Older drugs aren't just cheaper, they're better, study says

Generic drugs already have cost on their side when competing with pricey brands. But according to a new study in Health Affairs, older meds may actually be more effective, too. The newest drugs on the market beat placebo by slimmer margins than their predecessors did in clinical trials, the study found, indicating that doctors have more reason to choose older drugs.

The researchers looked at 315 placebo-controlled trials published in four top medical journals from 1966 to 2010. The trials tested drugs for a wide range of illnesses, Reuters reports. In the earliest trials, drugs were 4.5 times as effective as placebo, on average. By last decade, the new drugs beat placebo by just 36%.

These are averages, of course. Single drugs that made big strides would be offset by handfuls of not-as-revolutionary drugs. As Reuters points out, there have been major advances in cancer treatment, such as Genentech's breast cancer drug Herceptin and the Novartis ($NVS) blood-cancer drug Gleevec. Plus, look at antiviral leaps made by HIV fighters and, more recently, hepatitis C drugs.

Scientists also pointed out that patient populations in current trials may be harder to treat than those who volunteered back in the 1970s. Today's trial participants, in many cases, volunteer because current treatments aren't working.

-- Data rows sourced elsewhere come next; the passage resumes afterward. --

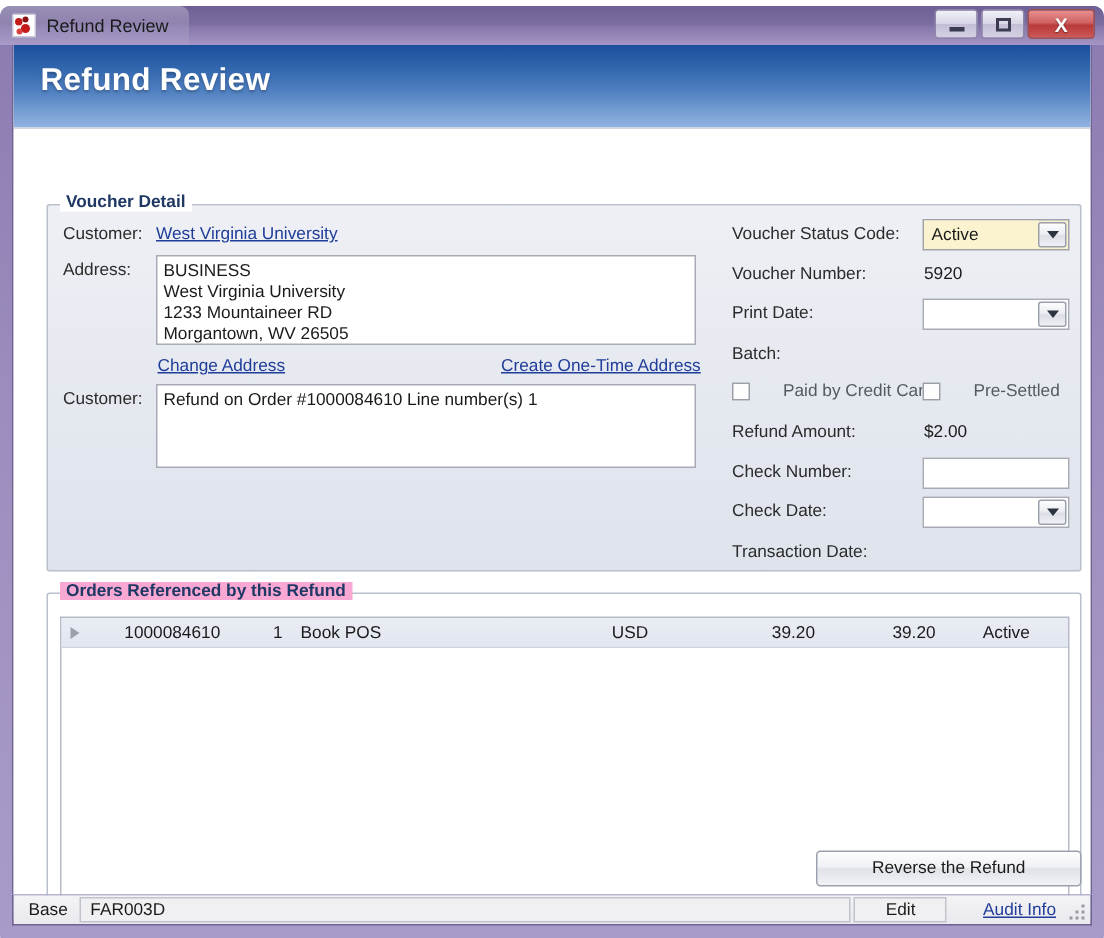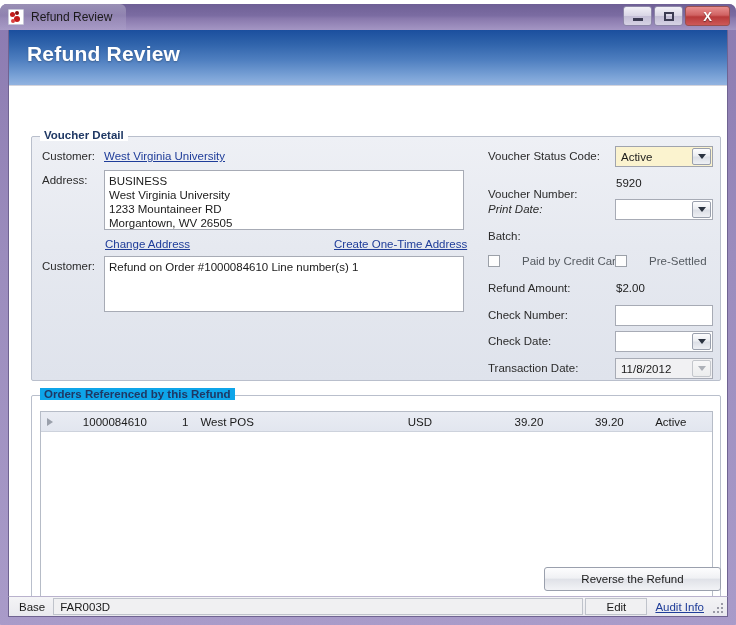--- a/index.html
+++ b/index.html
@@ -147,21 +147,21 @@
   #voucher-detail {
     left: 22px; top: 49px;
     width: 690px; height: 245px;
     background: linear-gradient(to bottom, #eef0f5 0%, #e6e9f0 45%, #dfe3ec 100%);
   }
   #orders-group {
     left: 22px; top: 308px;
     width: 690px; height: 223px;
     background: #ffffff;
   }
-  #orders-group .legend { background: #0ea5e9; }
+  #orders-group .legend { background: #f9a8d4; }
 
   
   .lbl {
     position: absolute;
     font-size: 11.5px;
     color: #2b2b2b;
     white-space: nowrap;
   }
   .val {
     position: absolute;
@@ -329,21 +329,21 @@
     margin: 1px 0;
     background: #f0f0f2;
     border: 1px solid #bfc3cb;
     display: flex; align-items: center;
     padding: 0 6px;
     color: #1a1a1a;
   }
   .sb-cell {
     width: 62px;
     height: 17px;
-    margin: 1px 0 1px 2px;
+    margin: 1px 16px 1px 2px;
     background: #f0f0f2;
     border: 1px solid #bfc3cb;
     display: flex; align-items: center; justify-content: center;
     color: #1a1a1a;
   }
   .sb-link {
     padding: 0 6px 0 8px;
     color: #1f3d99;
     text-decoration: underline;
     cursor: pointer;
@@ -418,24 +418,24 @@
         <div class="textbox" style="left:72px; top:119px; width:360px; height:56px;">Refund on Order #1000084610 Line number(s) 1</div>
 
         <span class="lbl" style="left:456px; top:13px;">Voucher Status Code:</span>
         <div class="combo yellow" style="left:583px; top:9px; width:98px; height:21px;">
           <span class="combo-text">Active</span>
           <span class="combo-btn">
               <i class="arrow-dn"></i>
             </span>
         </div>
 
-        <span class="lbl" style="left:456px; top:40px;margin-top:11px;">Voucher Number:</span>
+        <span class="lbl" style="left:456px; top:40px;">Voucher Number:</span>
         <span class="val" style="left:584px; top:40px;">5920</span>
 
-        <span class="lbl" style="left:456px; top:66px;font-style:italic;">Print Date:</span>
+        <span class="lbl" style="left:456px; top:66px;">Print Date:</span>
         <div class="combo" style="left:583px; top:62px; width:98px; height:21px;">
           <span class="combo-text"></span>
           <span class="combo-btn">
               <i class="arrow-dn"></i>
             </span>
         </div>
 
         <span class="lbl" style="left:456px; top:93px;">Batch:</span>
         <span class="val" style="left:584px; top:93px;"></span>
 
@@ -456,39 +456,33 @@
 
         <span class="lbl" style="left:456px; top:198px;">Check Date:</span>
         <div class="combo" style="left:583px; top:194px; width:98px; height:21px;">
           <span class="combo-text"></span>
           <span class="combo-btn">
               <i class="arrow-dn"></i>
             </span>
         </div>
 
         <span class="lbl" style="left:456px; top:225px;">Transaction Date:</span>
-        <div class="combo disabled" style="left:583px; top:221px; width:98px; height:21px;">
-          <span class="combo-text">11/8/2012</span>
-          <span class="combo-btn">
-              <i class="arrow-dn"></i>
-            </span>
-        </div>
       </div>
 
       <div class="groupbox" id="orders-group">
         <span class="legend">Orders Referenced by this Refund</span>
 
         <div class="grid">
           <div class="grid-row">
             <span class="cell c-sel">
                 <i class="row-caret"></i>
               </span>
             <span class="cell c-order">1000084610</span>
             <span class="cell c-line">1</span>
-            <span class="cell c-desc">West POS</span>
+            <span class="cell c-desc">Book POS</span>
             <span class="cell c-curr">USD</span>
             <span class="cell c-bill">39.20</span>
             <span class="cell c-bal">39.20</span>
             <span class="cell c-stat">Active</span>
           </div>
         </div>
       </div>
 
       <div class="btn" style="left:535px; top:480px; width:177px; height:24px;text-align:center;">Reverse the Refund</div>
       <div class="btn" style="left:575px; top:512px; width:66px; height:24px;">Save</div>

Plus, newer studies are larger and may be more rigorous.

Still, at least one expert who wasn't part of the study figures that the conclusions merit attention. "Their results are pretty compelling," Dr Aaron Kesselheim of Harvard Medical School told the news service. "It does appear that things are headed in the same direction, with newer drugs having relatively less efficacy."

The study's lead author, Dr. Mark Olfson of Columbia University, told Reuters that some doctors are already turning to older drugs out of frustration with newer brand-name treatments. "[S]omething real is going on here," Olfson said. "Physicians keep saying that many of the new things just aren't working as well."

In recent years, pharma has drawn criticism for turning out a series of "me-too" drugs, which offer small advances over existing therapies, rather than big, innovative steps. Drugmakers' attempts at larger leaps forward have often run aground. But last year, the FDA approved 39 new drugs, the most in 16 years, including some truly new targeted drugs. The question now is whether that recent surge extends the trend that this new study identified or takes the trend line in a new direction.